They sat down by the fire again while the two men finished their
pipes. Outside, the wind was higher than ever, and the old man started
nervously at the sound of a door banging upstairs. A silence unusual and
depressing settled upon all three, which lasted until the old couple rose to
retire for the night.
"I expect you'll find the cash tied up in a big bag in the
middle of your bed," said Herbert, as he bade them good night, "and something
horrible squatting up on top of the wardrobe watching you as you pocket your
ill-gotten gains."
In the brightness of the wintry sun next morning as it streamed
over the breakfast table, Herbert laughed at his fears. There was an air of
prosaic wholesomeness about the room which it had lacked on the previous night,
and the dirty, shriveled little paw was pitched on the sideboard with a
carelessness which betokened no great belief in its virtues.
"I suppose all old soldiers are the same," said Mrs. White. "The
idea of our listening to such nonsense! How could wishes be granted in these
days? And if they could, how could two hundred pounds hurt you, Father?"
"Might drop on his head from the sky," said the frivolous
Herbert.
"Morris said the things happened so naturally," said his father,
"that you might, if you so wished, attribute it to coincidence."
"Well, don't break into the money before I come back," said
Herbert, as he rose from the table. "I'm afraid it'll turn you into a mean,
avaricious man, and we shall have to disown you."
His mother laughed, and following him to the door, watched him
down the road, and returning to the breakfast table, was very happy at the
expense of her husband's credulity. All of which did not prevent her from
scurrying to the door at the postman's knock, nor prevent her from referring
somewhat shortly to retired sergeant majors of bibulous habits, when she found
that the post brought a tailor's bill.
"Herbert will have some more of his funny remarks, I expect,
when he comes home," she said, as they sat at dinner.

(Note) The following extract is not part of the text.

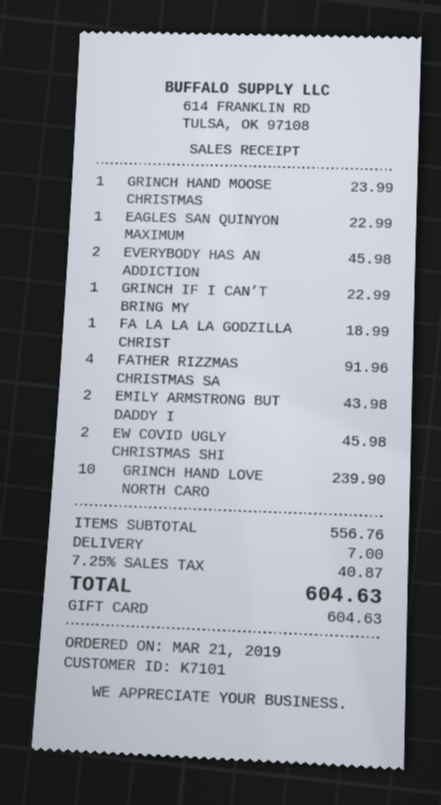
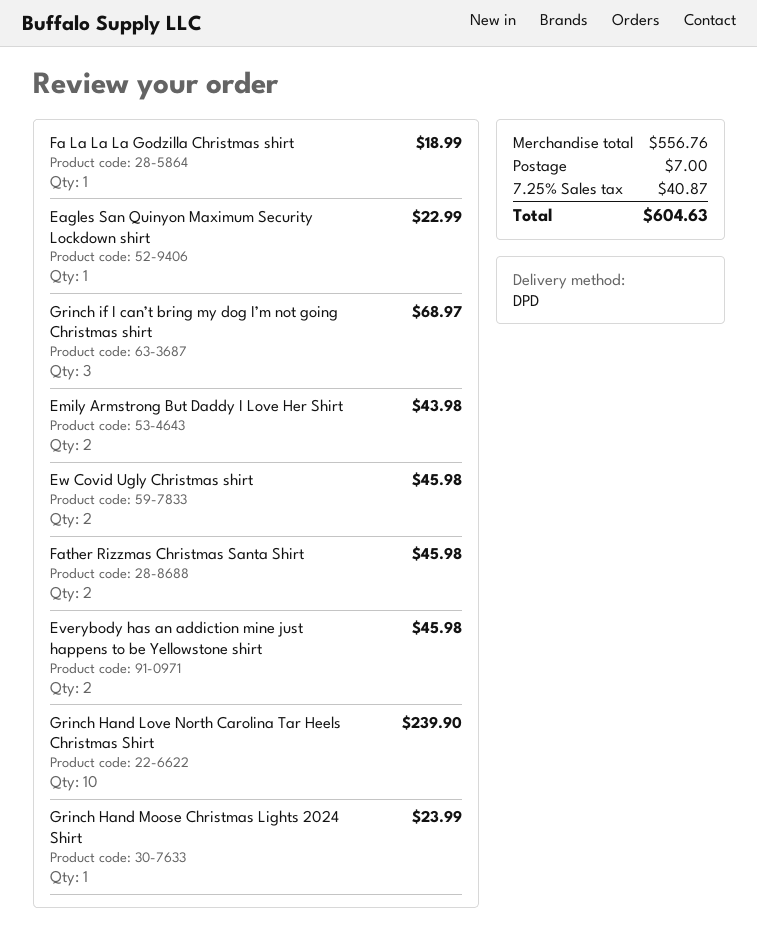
GRINCH IF I CAN’T BRING MY: 1 for 22.99 -> 3 for 68.97
FATHER RIZZMAS CHRISTMAS SA: 4 for 91.96 -> 2 for 45.98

"I daresay," said Mr. White, pouring himself out some beer; "but
for all that, the thing moved in my hand; that I'll swear to."
"You thought it did," said the old lady soothingly.
"I say it did," replied the other. "There was no thought about
it; I had just-- What's the matter?"
His wife made no reply. She was watching the mysterious
movements of a man outside, who, peering in an undecided fashion at the house,
appeared to be trying to make up his mind to enter. In mental connection with
the two hundred pounds, she noticed that the stranger was well dressed and wore
a silk hat of glossy newness. Three times he paused at the gate, and then
walked on again. The fourth time he stood with his hand upon it, and then with
sudden resolution flung it open and walked up the path. Mrs. White at the same
moment placed her hands behind her, and hurriedly unfastening the strings of
her apron, put that useful article of apparel beneath the cushion of her
chair.
She brought the stranger, who seemed ill at ease, into the room.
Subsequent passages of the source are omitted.